= Records for this exercise =
────────

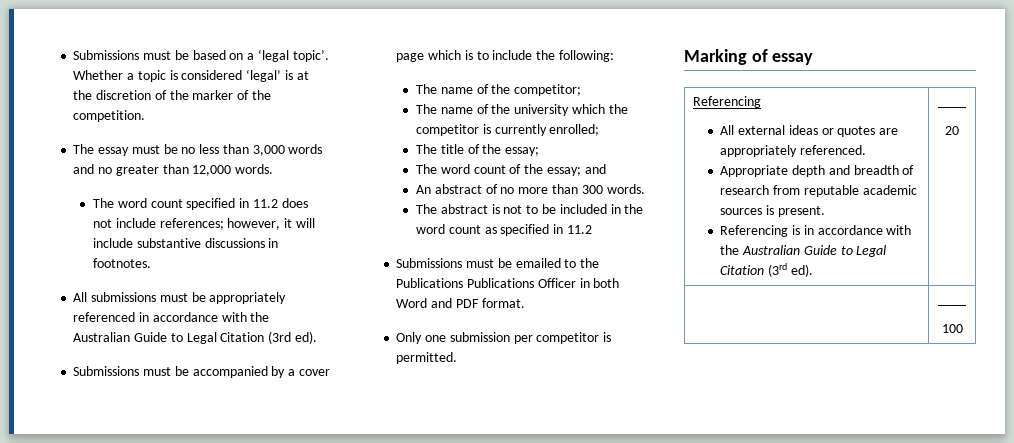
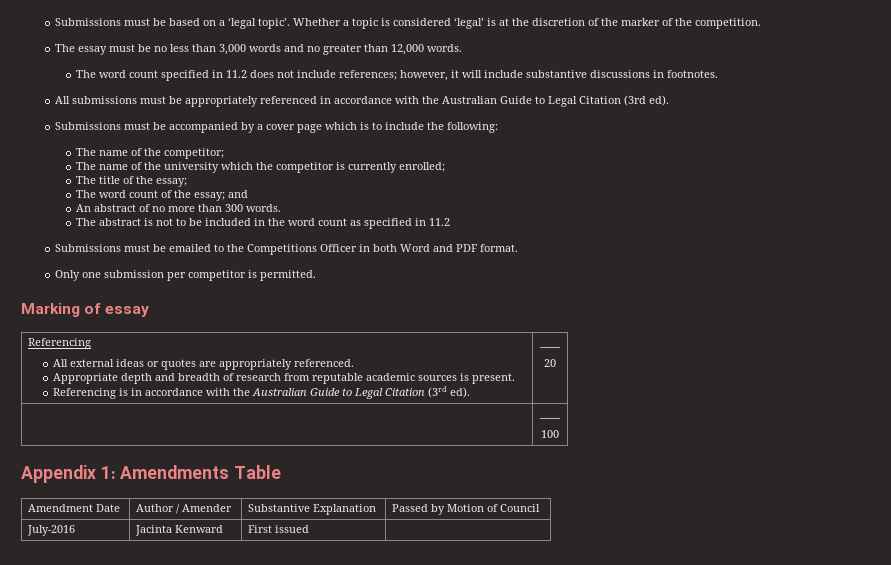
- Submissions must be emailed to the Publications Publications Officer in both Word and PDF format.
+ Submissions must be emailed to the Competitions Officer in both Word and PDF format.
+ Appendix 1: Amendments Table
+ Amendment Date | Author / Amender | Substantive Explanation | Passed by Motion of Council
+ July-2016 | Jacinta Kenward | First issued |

────────

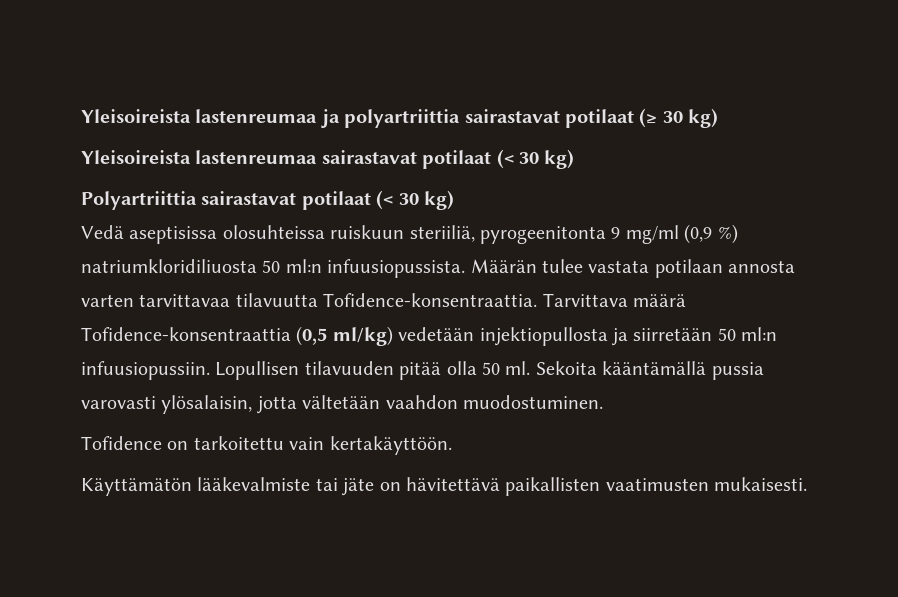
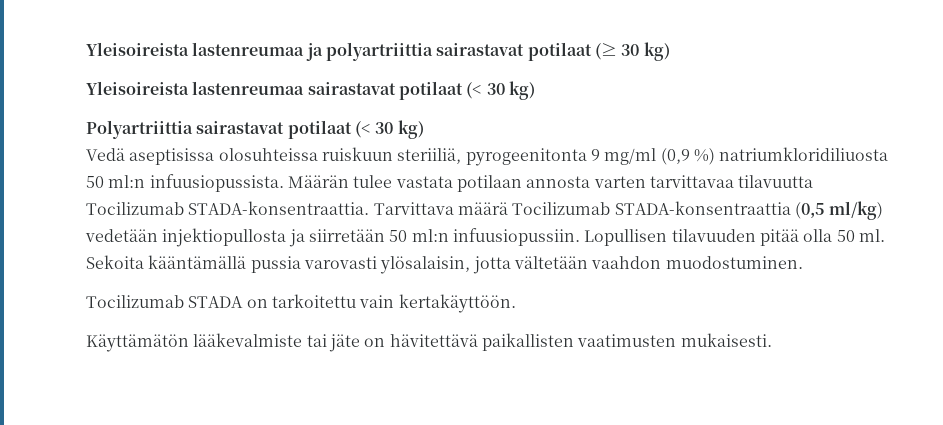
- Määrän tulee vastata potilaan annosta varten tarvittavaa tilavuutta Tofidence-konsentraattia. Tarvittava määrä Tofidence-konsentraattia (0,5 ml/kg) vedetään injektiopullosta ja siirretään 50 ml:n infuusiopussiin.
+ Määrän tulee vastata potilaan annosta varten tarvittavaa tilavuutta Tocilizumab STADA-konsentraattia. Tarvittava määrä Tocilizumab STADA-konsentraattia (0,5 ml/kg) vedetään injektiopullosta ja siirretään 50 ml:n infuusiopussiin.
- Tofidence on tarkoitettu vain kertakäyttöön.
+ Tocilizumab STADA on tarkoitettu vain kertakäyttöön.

────────

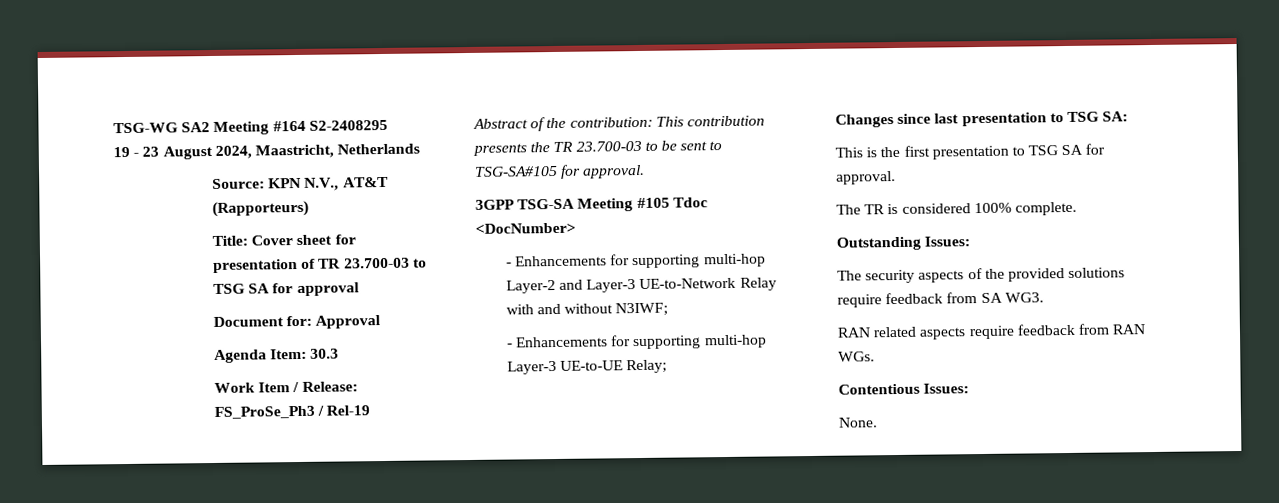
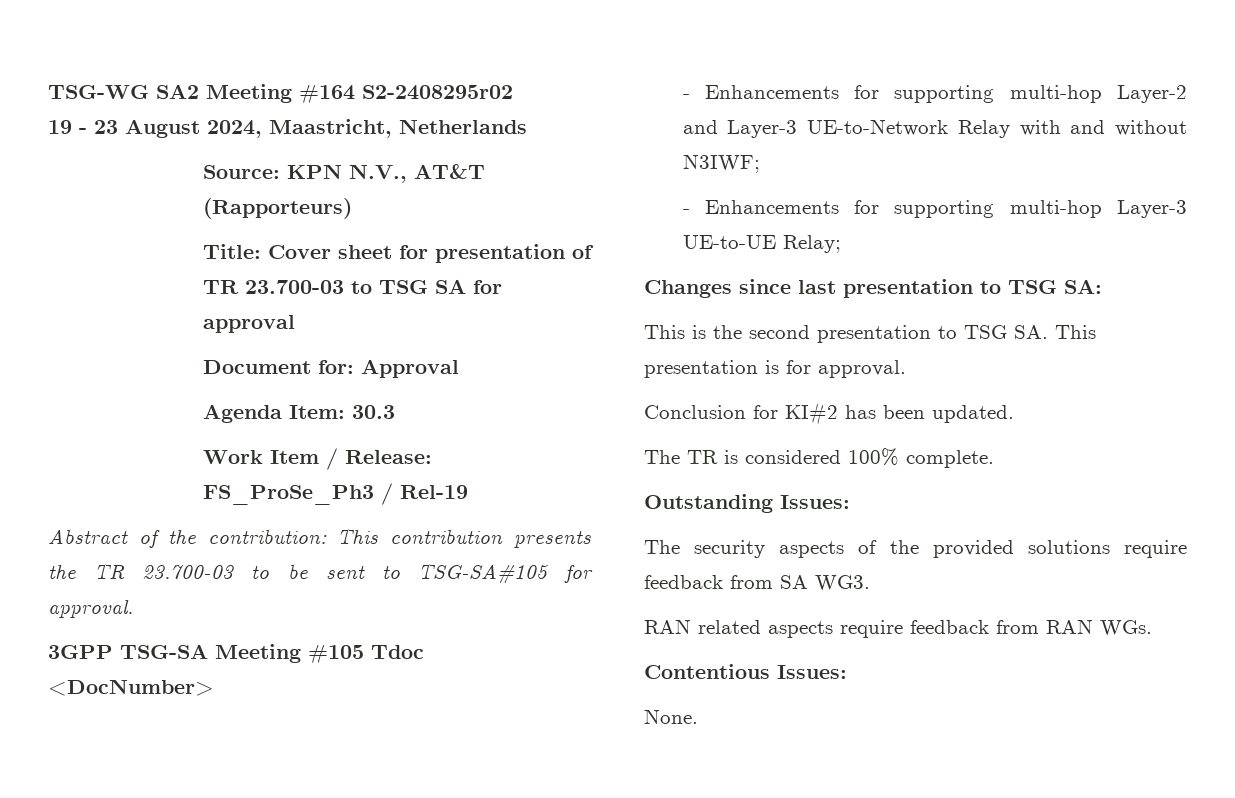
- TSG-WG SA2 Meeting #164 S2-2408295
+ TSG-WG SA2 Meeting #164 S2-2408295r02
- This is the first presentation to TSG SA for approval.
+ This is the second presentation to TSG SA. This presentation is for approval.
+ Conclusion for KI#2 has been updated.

────────

= What the exercise asks =
Go to the line in the material above that contains "- Submissions must" and copy exactly from there through the line that contains "First issued |", stopping after it.

= Answer to this task =
- Submissions must be emailed to the Publications Publications Officer in both Word and PDF format.
+ Submissions must be emailed to the Competitions Officer in both Word and PDF format.
+ Appendix 1: Amendments Table
+ Amendment Date | Author / Amender | Substantive Explanation | Passed by Motion of Council
+ July-2016 | Jacinta Kenward | First issued |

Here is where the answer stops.